The evidence thrown up via the Dominion lawsuit against Fox News clearly shows that Fox News knowingly lied in their presentation of the news pertaining to the 2020 US federal election. Their CEO and owner both sent messages to staff directing them to refrain from telling their viewers the facts about the declared result of the election. They promoted the big lie, which contributed to January 6 and the undermining of social cohesion within America. This was because they were scared of the damage it would do to their viewing audience. This must contravene the standards of a network purporting to be a news station. How can purposely not telling the news be in line with the rules and regulations governing the media here in Australia. Fox News should be banned from broadcasting to Australian audiences.

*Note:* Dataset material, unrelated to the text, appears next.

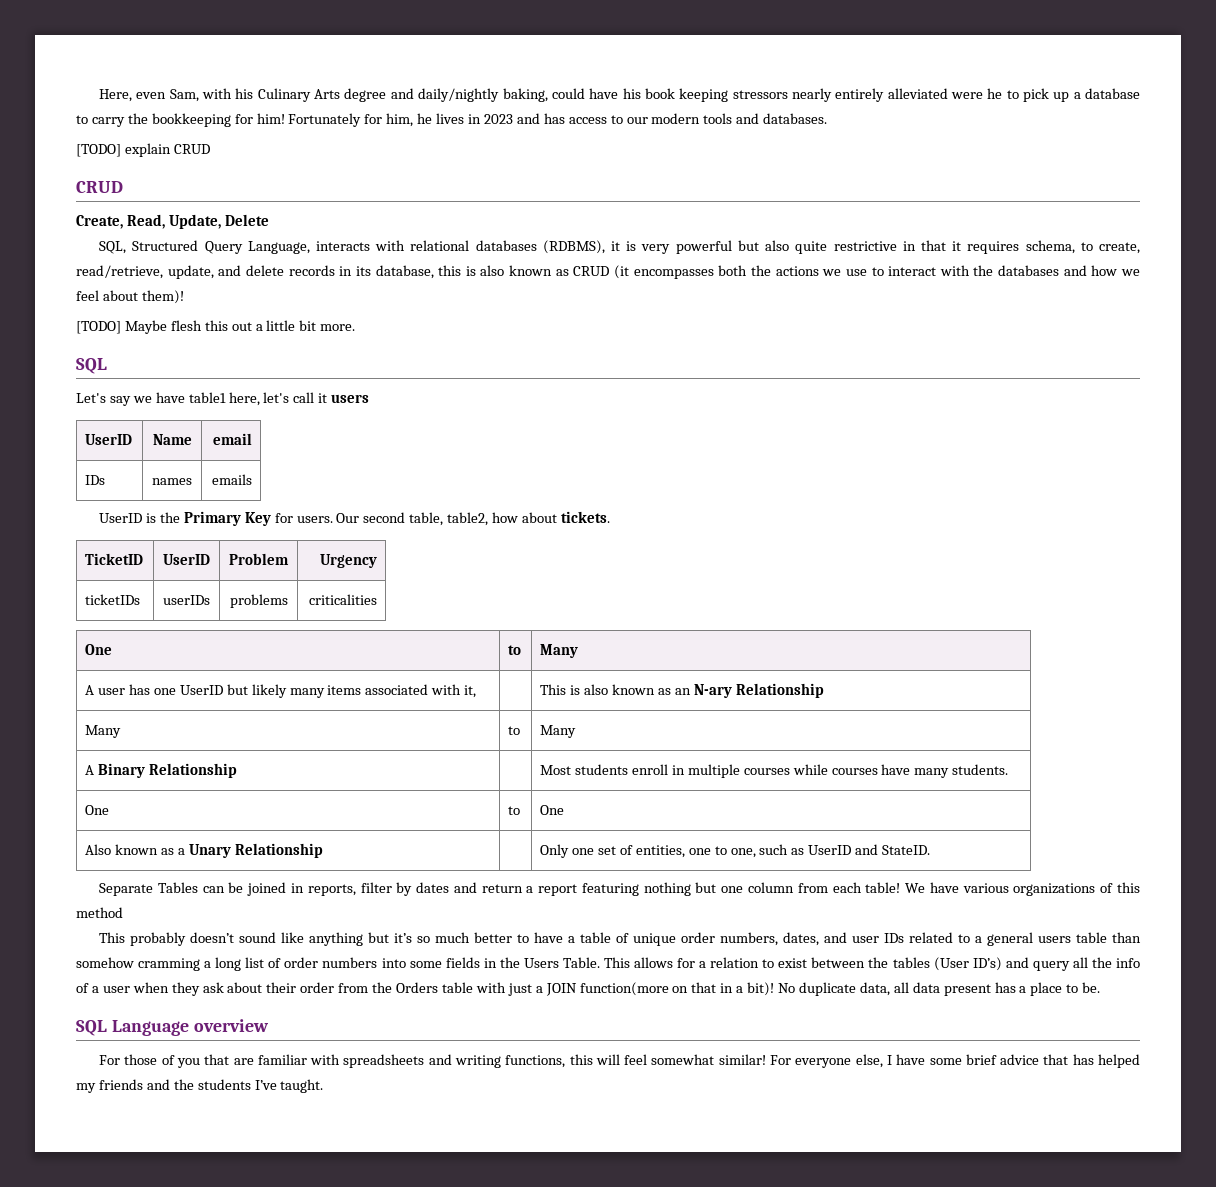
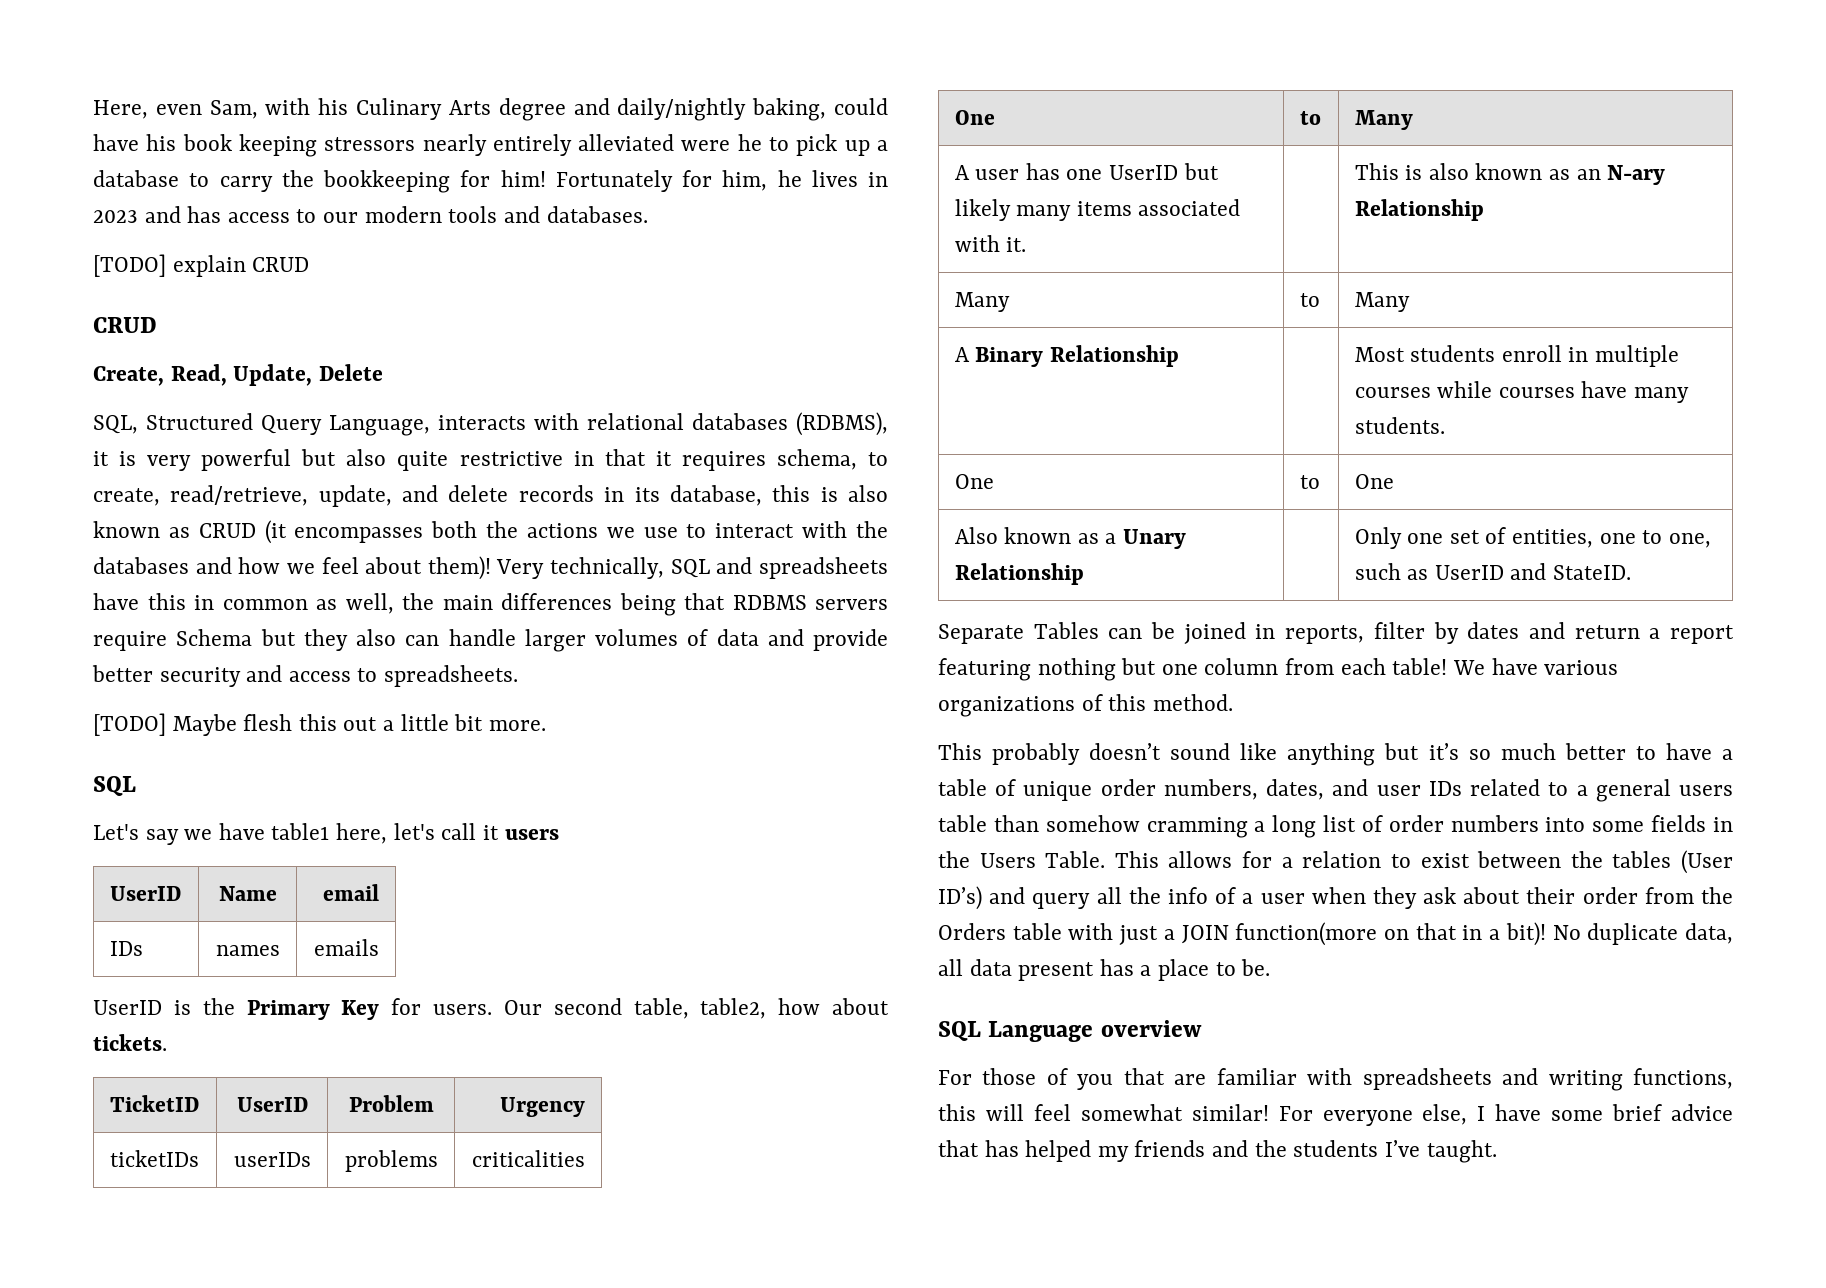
+ Very technically, SQL and spreadsheets have this in common as well, the main differences being that RDBMS servers require Schema but they also can handle larger volumes of data and provide better security and access to spreadsheets.
- A user has one UserID but likely many items associated with it, | | This is also known as an N-ary Relationship
+ A user has one UserID but likely many items associated with it. | | This is also known as an N-ary Relationship
- We have various organizations of this method
+ We have various organizations of this method.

'Hidden Figures' Media Interviews (NHQ201612130007) by NASA HQ PHOTO is licensed under CC-BY-NC-ND 2.0
Imagine If Fox News Was Chinese Owned
I would like to stop and hypothesise for a moment. Imagine if this was a Chinese news service made for English speakers beaming into Australia. Suddenly, the news got out that this network was deliberately misleading viewers about the result of something globally important on the direction of their management and central Chinese government controllers. The outcry would be enormous and the calls for their immediate banning from broadcasting would be sharp and loud. Talking heads would be damning the network as propagandists. The rabid right wing fringe would be marching in the streets in protest with all their Nazi posturing.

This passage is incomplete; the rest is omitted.